Would you copy each line of the records that includes the word "Serif"?

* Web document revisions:
══════
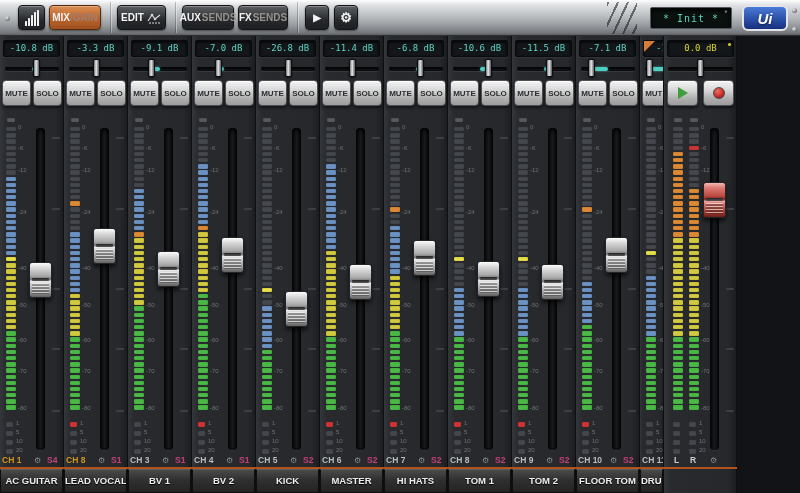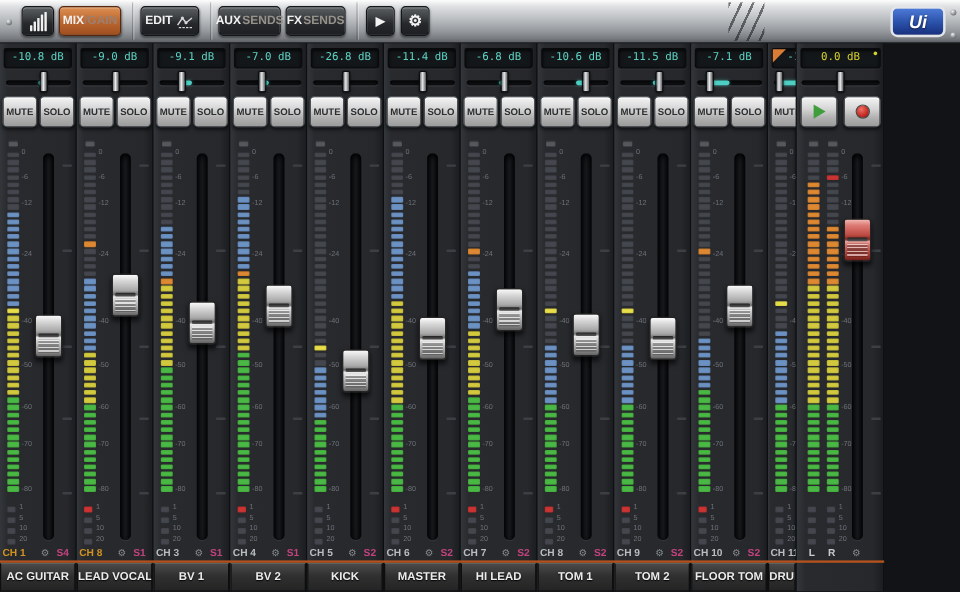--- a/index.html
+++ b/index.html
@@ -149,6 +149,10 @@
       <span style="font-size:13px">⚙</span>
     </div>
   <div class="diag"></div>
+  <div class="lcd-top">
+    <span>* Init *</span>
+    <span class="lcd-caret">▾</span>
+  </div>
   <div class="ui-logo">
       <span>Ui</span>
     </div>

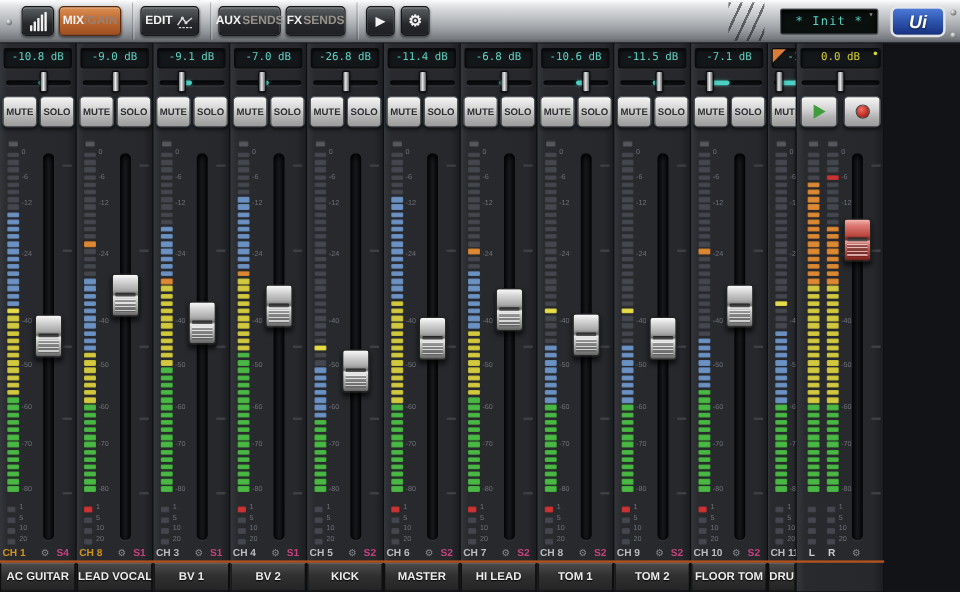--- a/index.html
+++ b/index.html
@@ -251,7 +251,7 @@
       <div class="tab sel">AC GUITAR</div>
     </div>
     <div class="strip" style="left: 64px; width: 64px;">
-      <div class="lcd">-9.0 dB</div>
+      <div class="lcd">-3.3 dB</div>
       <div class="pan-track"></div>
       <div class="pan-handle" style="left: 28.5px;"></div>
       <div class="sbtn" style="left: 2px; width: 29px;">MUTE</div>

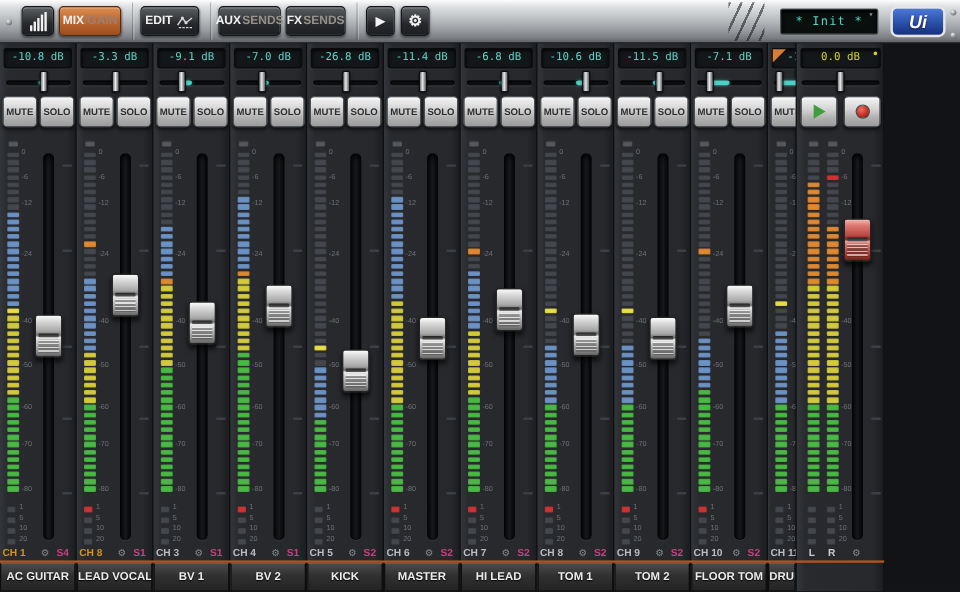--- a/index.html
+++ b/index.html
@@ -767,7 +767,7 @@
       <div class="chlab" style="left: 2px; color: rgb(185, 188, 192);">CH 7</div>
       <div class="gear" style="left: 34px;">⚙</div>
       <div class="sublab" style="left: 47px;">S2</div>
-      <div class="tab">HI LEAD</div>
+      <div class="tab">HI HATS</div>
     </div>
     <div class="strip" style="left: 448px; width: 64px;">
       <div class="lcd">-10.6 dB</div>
══════
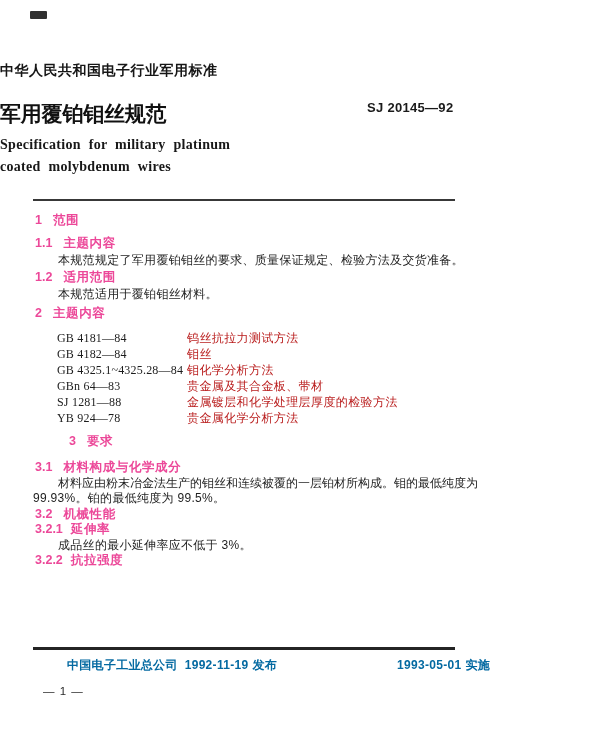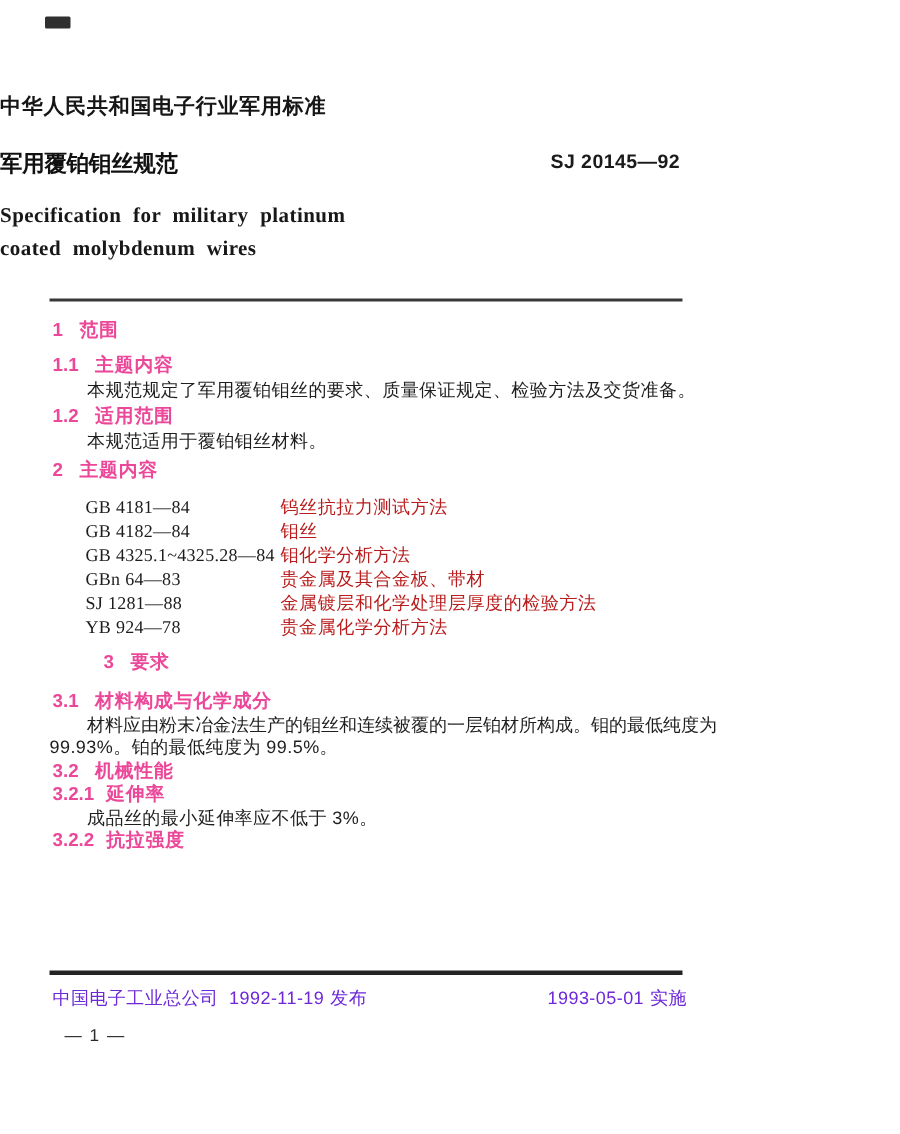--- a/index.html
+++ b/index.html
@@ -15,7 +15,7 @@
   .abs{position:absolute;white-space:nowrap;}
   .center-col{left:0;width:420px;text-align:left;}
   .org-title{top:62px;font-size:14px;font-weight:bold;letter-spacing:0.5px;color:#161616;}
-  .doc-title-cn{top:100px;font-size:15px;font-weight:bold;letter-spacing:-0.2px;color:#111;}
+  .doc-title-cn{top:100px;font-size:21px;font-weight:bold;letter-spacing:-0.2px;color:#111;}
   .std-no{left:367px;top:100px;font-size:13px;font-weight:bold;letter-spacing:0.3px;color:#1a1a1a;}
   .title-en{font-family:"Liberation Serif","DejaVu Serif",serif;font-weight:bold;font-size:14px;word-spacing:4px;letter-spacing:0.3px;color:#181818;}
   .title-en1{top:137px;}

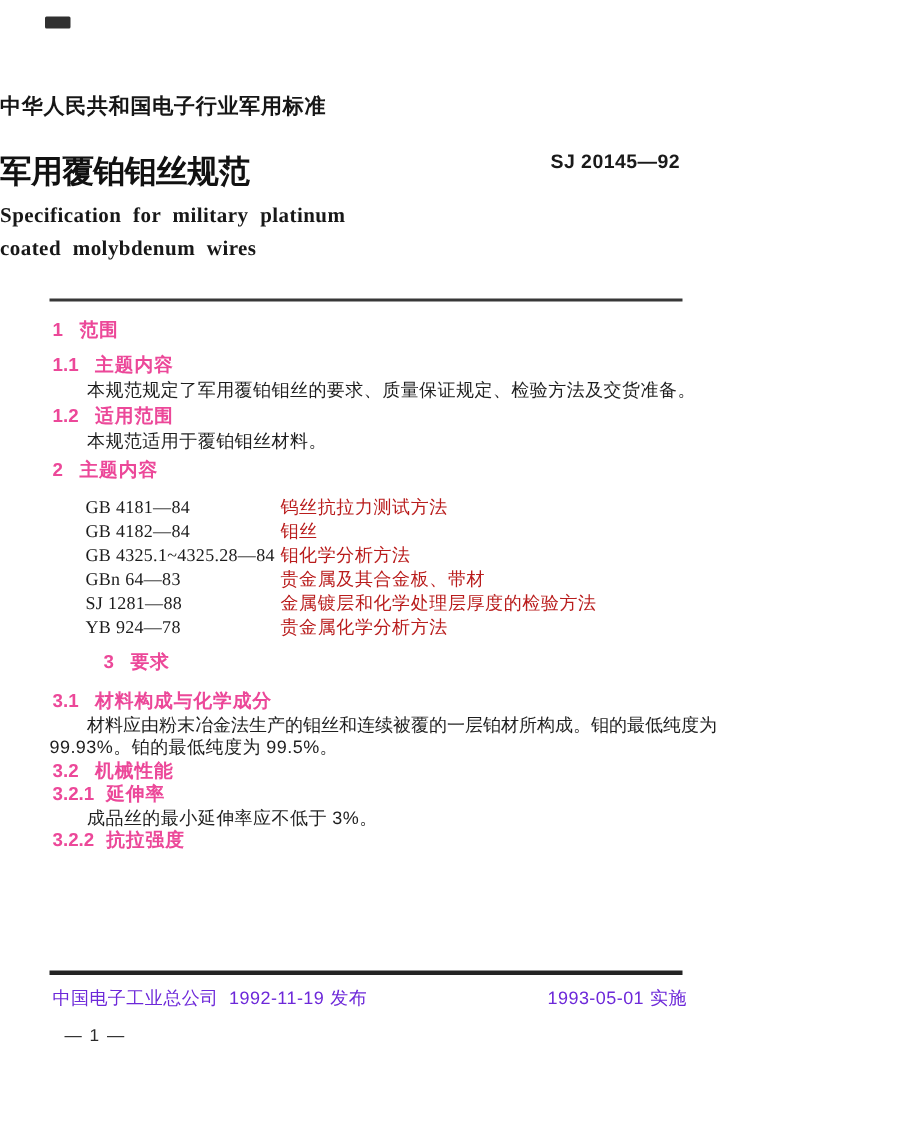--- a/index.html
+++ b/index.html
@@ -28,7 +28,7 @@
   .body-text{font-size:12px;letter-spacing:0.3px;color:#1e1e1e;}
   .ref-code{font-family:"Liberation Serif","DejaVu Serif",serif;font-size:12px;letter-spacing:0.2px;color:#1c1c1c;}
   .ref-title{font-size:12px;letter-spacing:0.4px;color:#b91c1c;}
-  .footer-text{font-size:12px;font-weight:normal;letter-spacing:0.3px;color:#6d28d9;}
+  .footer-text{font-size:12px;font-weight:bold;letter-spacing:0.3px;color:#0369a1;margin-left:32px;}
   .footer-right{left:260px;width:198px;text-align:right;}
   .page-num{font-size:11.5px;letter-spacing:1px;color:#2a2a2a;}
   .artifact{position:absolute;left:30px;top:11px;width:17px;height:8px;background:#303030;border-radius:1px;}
══════
* ANSWER SPACE:
   .title-en{font-family:"Liberation Serif","DejaVu Serif",serif;font-weight:bold;font-size:14px;word-spacing:4px;letter-spacing:0.3px;color:#181818;}
   .ref-code{font-family:"Liberation Serif","DejaVu Serif",serif;font-size:12px;letter-spacing:0.2px;color:#1c1c1c;}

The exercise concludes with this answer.